No type or aspect of reality is excluded, in principle, by a philosophy centered on the actus essendi.
It is the peculiarity of esse (and of being in so far as it signifies esse) that it is at one and the same time the most universal and yet the most singular and concrete characteristic of all that is real. Everything that is real exists, but in every existing thing that which is unique and most fully singular in it is its actus essendi.
That is why the Pope can state that such philosophy is rightfully able to claim as its own all that can be known through other approaches to reality; and that, in the same way, all the truths which men can learn about reality can claim right of entry into such all-embracing philosophy.

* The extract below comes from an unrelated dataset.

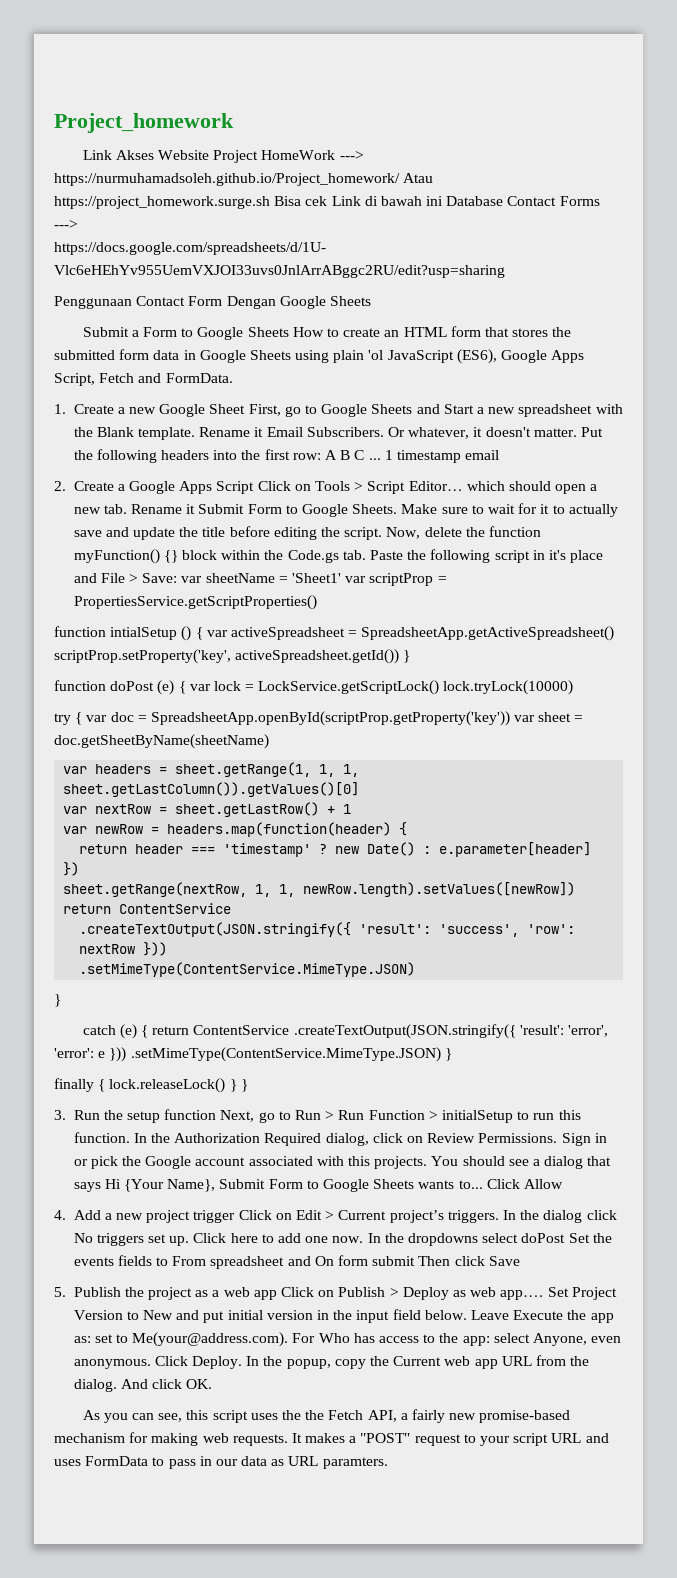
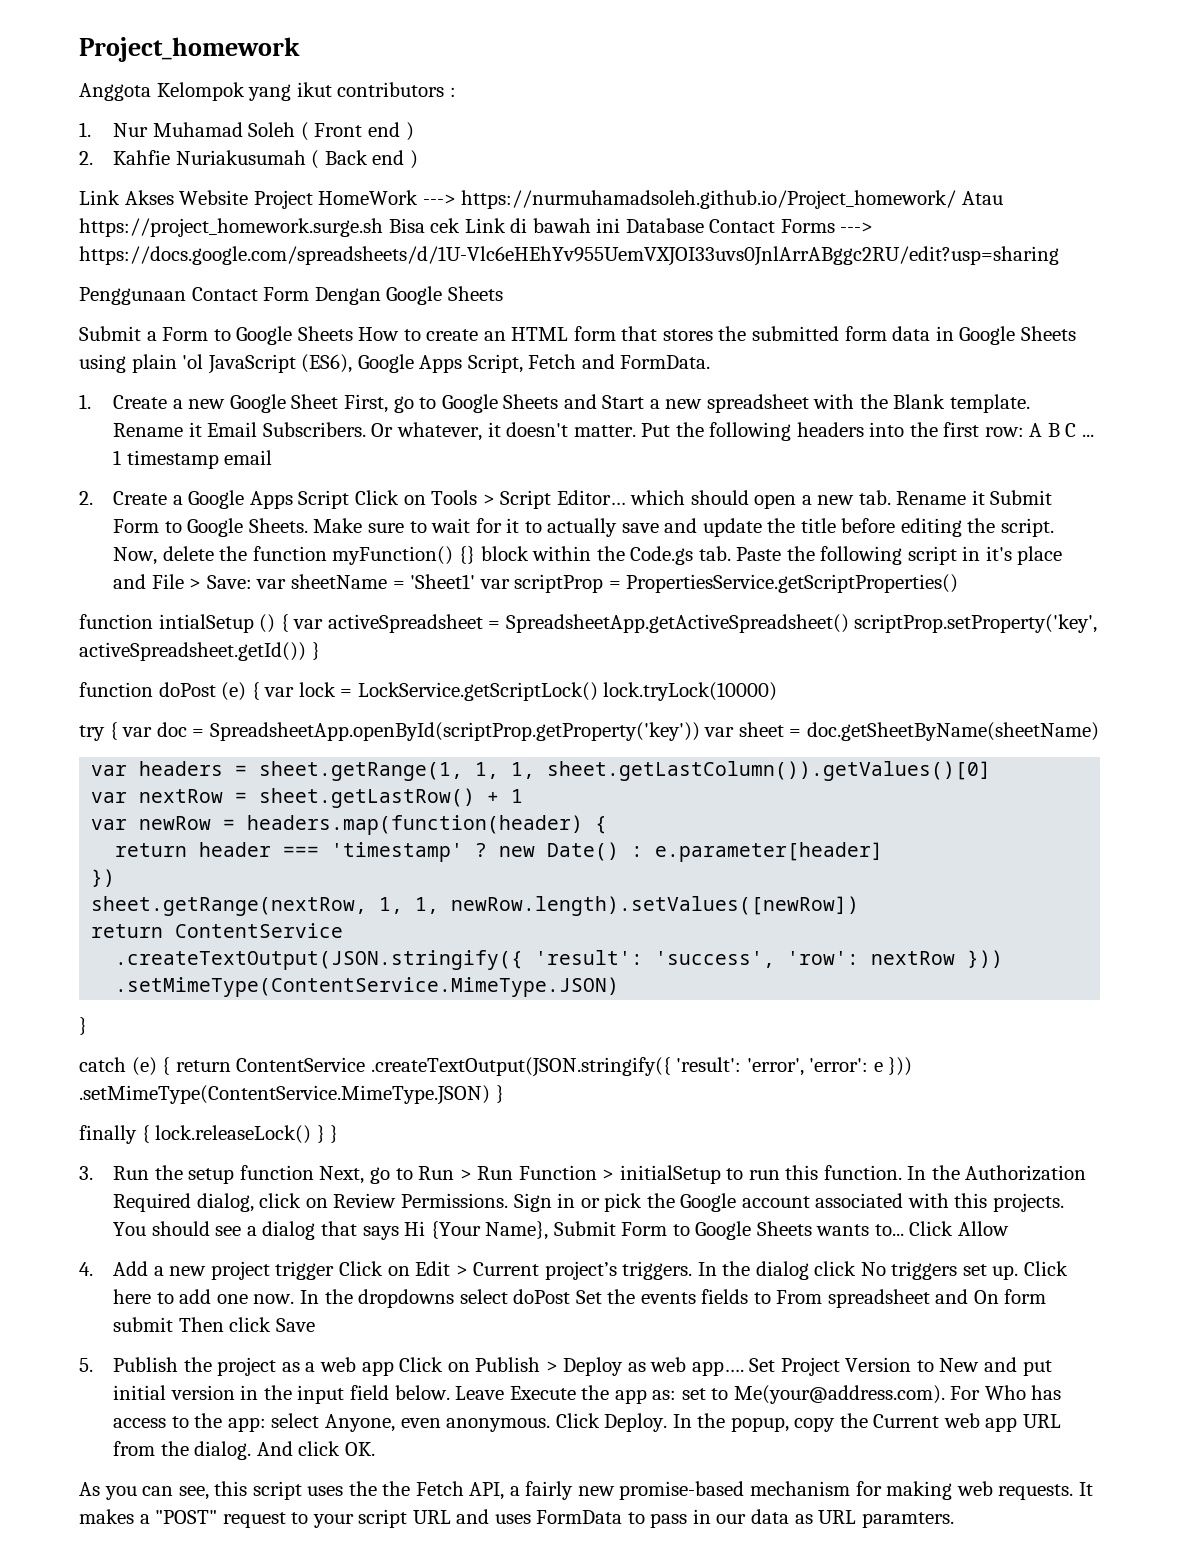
+ Anggota Kelompok yang ikut contributors :
+ 1. Nur Muhamad Soleh ( Front end )
+ 2. Kahfie Nuriakusumah ( Back end )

This philosophy therefore does not exclude other approaches which uncover different aspects of reality. It does indeed regard them as insufficient of themselves, as partial and inadequate, if put forward as complete philosophies; but it can regard them as common allies and partners in the concerted effort of mankind to understand reality from every point of view.
A philosophy which sees everything in the light of the actus essendi will avoid eclecticism; it will not rely on the authority of any particular thinker – be it Saint Thomas himself or any of the “Greats” – but on the evidence of what shows itself as it is.
Hence it can claim to be realistic, both in the sense of looking first of all towards real beings as they exist, and then in the sense of fulfilling the real vocation of the philosopher.
It is saved from the unending and aimless adventure of exploring what is only phenomenal, of losing itself in the labyrinthine corridors of the mind, instead of finding its support and strength in the objectivity of the actus essendi.
Philosophy is not just thought about thought or about appearances; it is, above all, thought about what is.
The philosophy of being, as outlined by saint Thomas, can be what it appears, and appear as it is, because it starts in wonder that anything is, and only then tries to find out what it is.
As centered on is (esse ut actus), its central insights have lasting value; as concerned with what is, it is ever open to enrichment.
Ambrose McNicholl, “A Chant in Praise of What is”, Angelicum, 1980, vol. 57, pp. 172-196.